Back

Flashscore API Scraper

Personal Project
Node.jsJavascriptAPIScraping

This project is my modified version of an existing flashscore scraper. The original scraper had a solid foundation, but didn't fully suit my needs for the expertov project. I forked it and modified it to fit my requirements.

Most notably, I refactored the application into a REST API that integrates more easily with my Node.js backend.

I also optimized the scraper's speed. Instead of scraping each match individually in detail, I decided to collect data only from the upcoming fixtures page and the results page. This meant losing access to detailed match information (such as who the referee was), but I didn't need that data for my purposes anyway.

This effectively reduced the number of scrapes from a linear count based on the number of matches to a constant count of two scrapes, regardless of how many matches are in the league.

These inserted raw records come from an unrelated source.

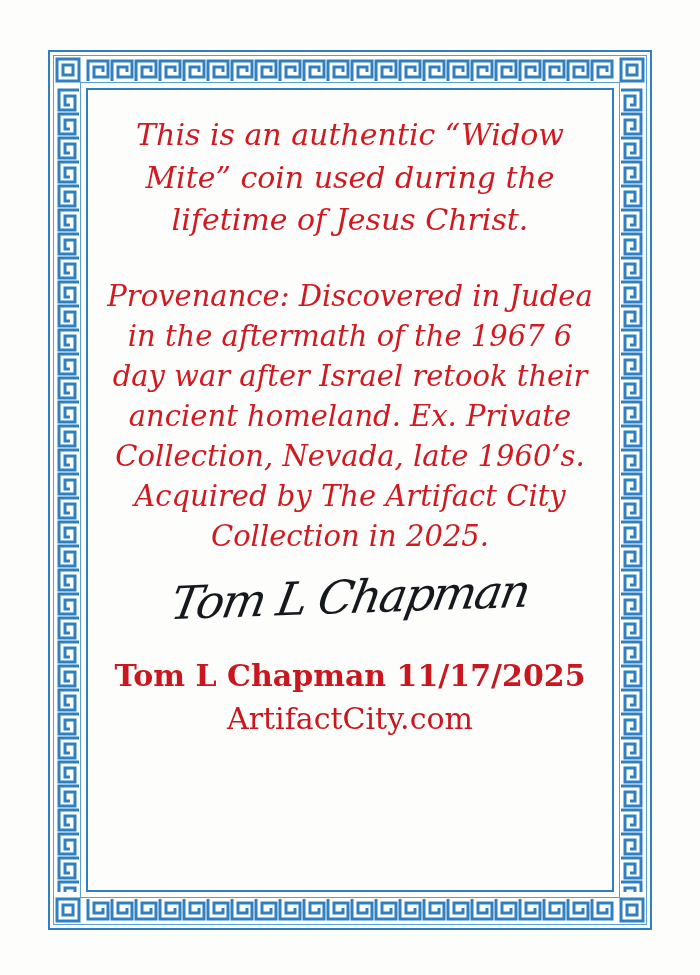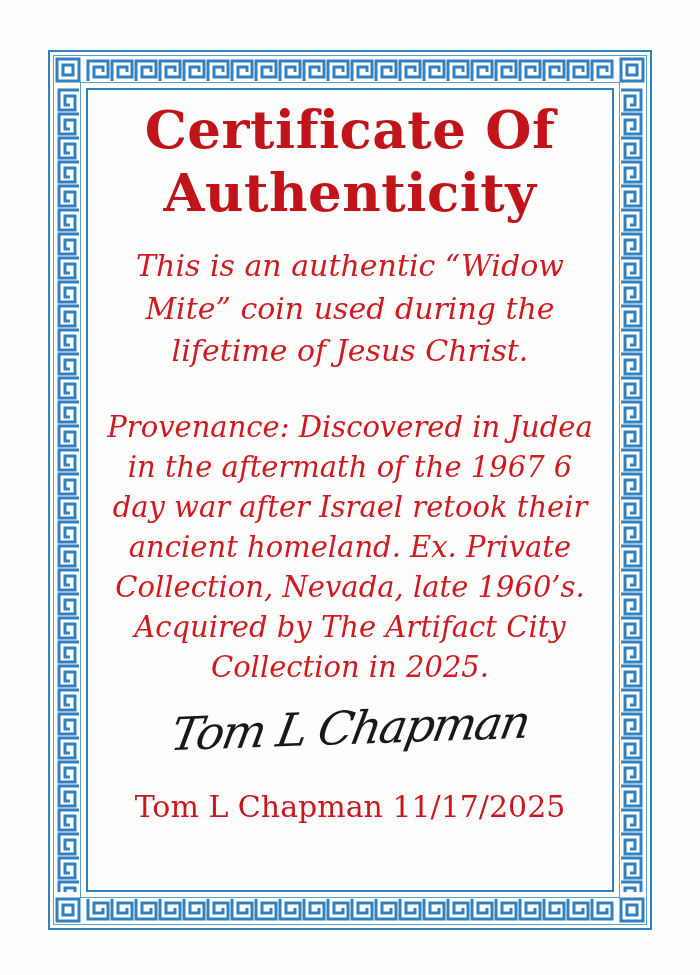"Certificate Of" h1.title { html: <h1> <span>Certificate Of</span><br> <span>Authenticity</span> </h1> -> none }
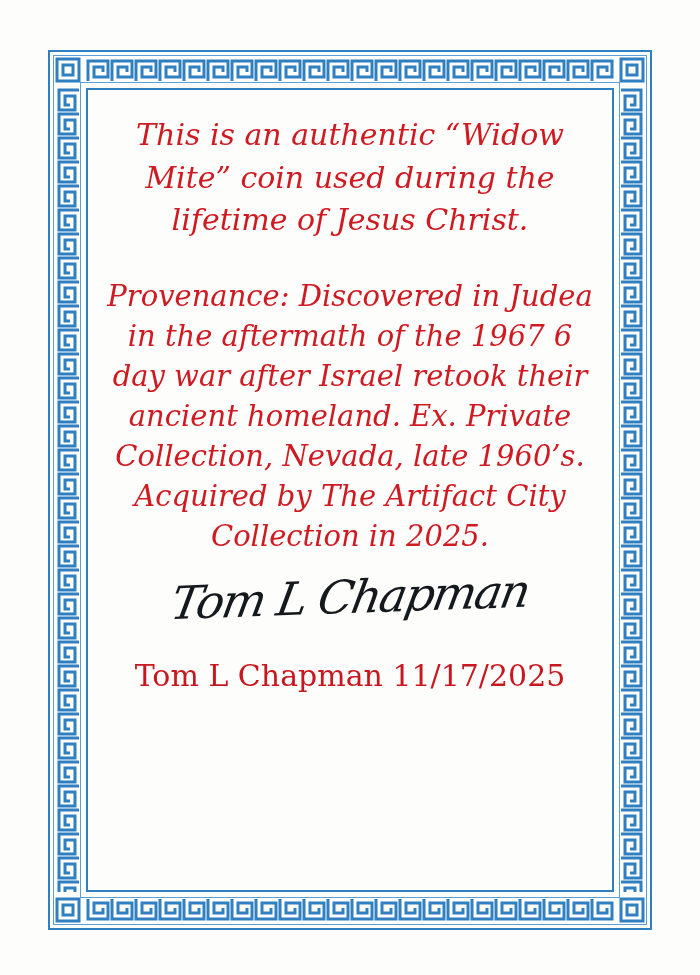"Tom L Chapman 11/17/2025" .signer { font-weight: none -> bold }
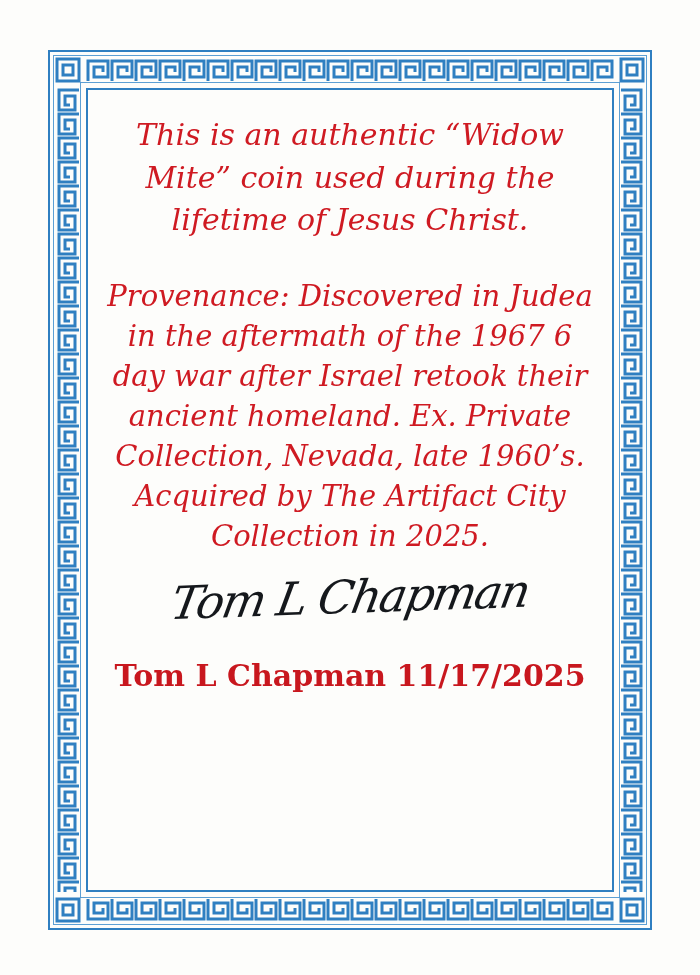"ArtifactCity.com" p.website { html: none -> <p>ArtifactCity.com</p> }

Key Changes and Improvements

  • Transformation into an API: The server uses the native Node.js http module to serve data through a /api/scrape endpoint.
  • Performance Optimization: The original implementation required a linear number of requests depending on the match count. This version is optimized to a fixed constant number of parallel requests. (From O(n) to O(1), where n is the number of matches)

API Specification

Endpoint: GET /api/scrape

The service expects three required query parameters to construct a valid URL.

Parameters:

  • sport: Type of sport (e.g., hockey)
  • country: Country (e.g., world)
  • league: League name (e.g., world-championship)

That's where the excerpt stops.